§ Exercise objective:
In the entries below, the word "idea" appears on some lines. Copy each of those lines.

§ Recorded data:
-*-*-
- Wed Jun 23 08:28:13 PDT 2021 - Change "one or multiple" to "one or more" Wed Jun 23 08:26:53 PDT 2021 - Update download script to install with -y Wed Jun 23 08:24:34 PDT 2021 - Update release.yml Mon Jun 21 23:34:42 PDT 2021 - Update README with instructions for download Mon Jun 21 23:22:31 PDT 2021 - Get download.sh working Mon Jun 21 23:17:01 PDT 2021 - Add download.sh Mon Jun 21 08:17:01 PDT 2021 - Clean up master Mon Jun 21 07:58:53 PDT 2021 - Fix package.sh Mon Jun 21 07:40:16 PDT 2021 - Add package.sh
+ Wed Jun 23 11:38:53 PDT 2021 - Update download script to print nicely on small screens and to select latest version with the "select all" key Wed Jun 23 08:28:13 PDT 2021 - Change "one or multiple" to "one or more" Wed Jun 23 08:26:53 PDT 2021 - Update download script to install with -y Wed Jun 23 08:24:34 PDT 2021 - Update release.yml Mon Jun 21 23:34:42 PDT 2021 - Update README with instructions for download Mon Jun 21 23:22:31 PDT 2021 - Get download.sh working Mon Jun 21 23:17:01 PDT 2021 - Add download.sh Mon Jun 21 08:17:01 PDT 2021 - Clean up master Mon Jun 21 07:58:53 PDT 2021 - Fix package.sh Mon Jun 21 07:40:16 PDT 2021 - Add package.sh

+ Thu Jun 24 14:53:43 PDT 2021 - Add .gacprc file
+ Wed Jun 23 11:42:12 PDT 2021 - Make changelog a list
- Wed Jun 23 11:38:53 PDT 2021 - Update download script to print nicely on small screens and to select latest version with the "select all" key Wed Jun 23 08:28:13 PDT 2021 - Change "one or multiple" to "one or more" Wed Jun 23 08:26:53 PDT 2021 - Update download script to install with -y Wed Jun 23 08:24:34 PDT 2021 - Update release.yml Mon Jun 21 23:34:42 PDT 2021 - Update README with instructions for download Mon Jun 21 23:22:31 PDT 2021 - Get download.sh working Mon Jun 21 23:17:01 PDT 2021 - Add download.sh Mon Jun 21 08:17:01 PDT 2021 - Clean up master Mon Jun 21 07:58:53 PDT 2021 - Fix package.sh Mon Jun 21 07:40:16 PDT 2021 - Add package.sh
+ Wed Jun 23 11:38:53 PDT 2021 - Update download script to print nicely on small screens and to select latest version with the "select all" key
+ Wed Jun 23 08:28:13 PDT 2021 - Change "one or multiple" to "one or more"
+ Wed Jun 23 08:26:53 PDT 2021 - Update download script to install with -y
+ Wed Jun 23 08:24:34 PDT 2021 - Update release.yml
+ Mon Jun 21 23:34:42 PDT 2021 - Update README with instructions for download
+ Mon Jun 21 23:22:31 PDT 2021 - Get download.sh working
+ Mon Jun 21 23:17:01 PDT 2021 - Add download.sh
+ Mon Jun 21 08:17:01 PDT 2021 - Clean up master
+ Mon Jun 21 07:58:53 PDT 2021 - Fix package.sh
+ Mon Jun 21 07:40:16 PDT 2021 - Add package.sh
-*-*-
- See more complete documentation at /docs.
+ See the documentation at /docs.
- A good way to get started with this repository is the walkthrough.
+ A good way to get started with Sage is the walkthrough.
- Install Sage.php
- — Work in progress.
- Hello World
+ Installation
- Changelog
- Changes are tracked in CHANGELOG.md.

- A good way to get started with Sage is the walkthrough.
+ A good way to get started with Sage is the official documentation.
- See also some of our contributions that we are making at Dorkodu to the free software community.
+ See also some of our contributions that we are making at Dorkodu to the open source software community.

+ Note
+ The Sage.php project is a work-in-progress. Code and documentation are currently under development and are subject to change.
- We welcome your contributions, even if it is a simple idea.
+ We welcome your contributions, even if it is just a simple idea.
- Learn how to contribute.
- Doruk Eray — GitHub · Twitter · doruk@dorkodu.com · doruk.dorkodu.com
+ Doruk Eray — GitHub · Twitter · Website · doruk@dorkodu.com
-*-*-
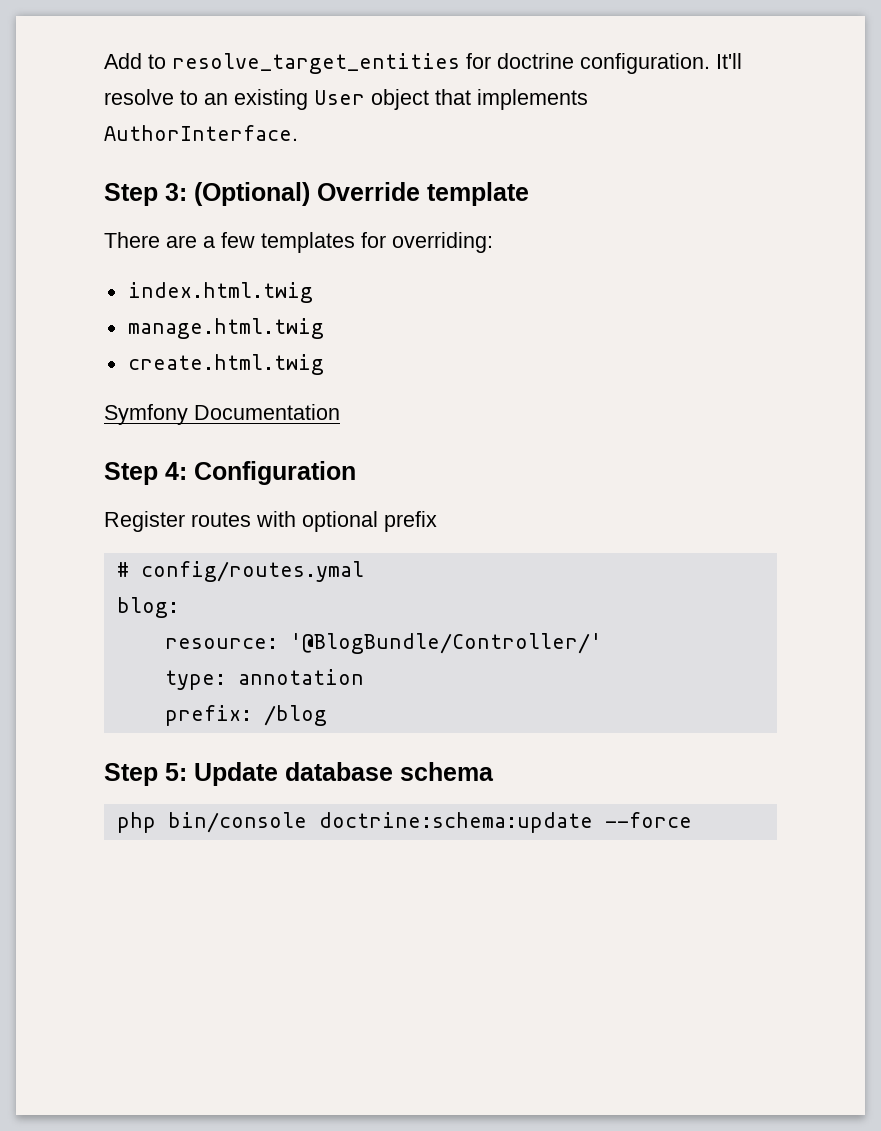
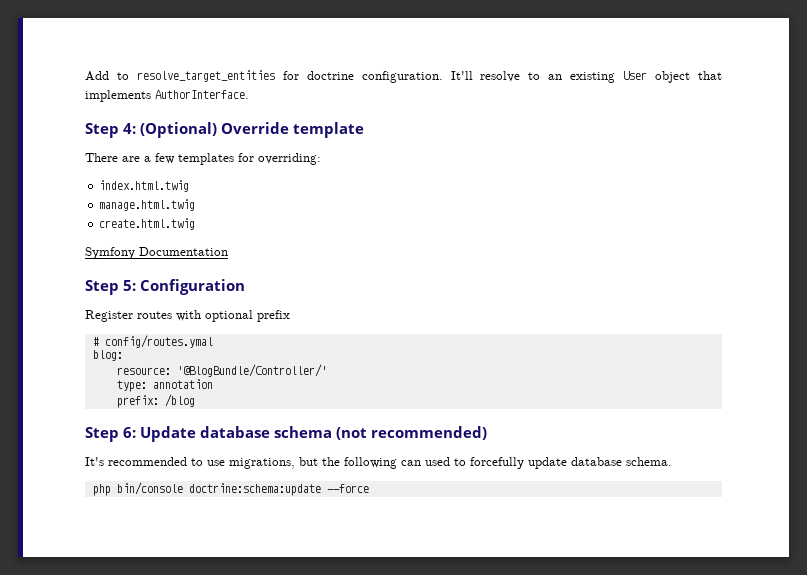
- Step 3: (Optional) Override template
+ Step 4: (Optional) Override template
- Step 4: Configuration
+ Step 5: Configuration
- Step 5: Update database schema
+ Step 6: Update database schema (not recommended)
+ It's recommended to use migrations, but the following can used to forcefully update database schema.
-*-*-
§ Written answer:
- We welcome your contributions, even if it is a simple idea.
+ We welcome your contributions, even if it is just a simple idea.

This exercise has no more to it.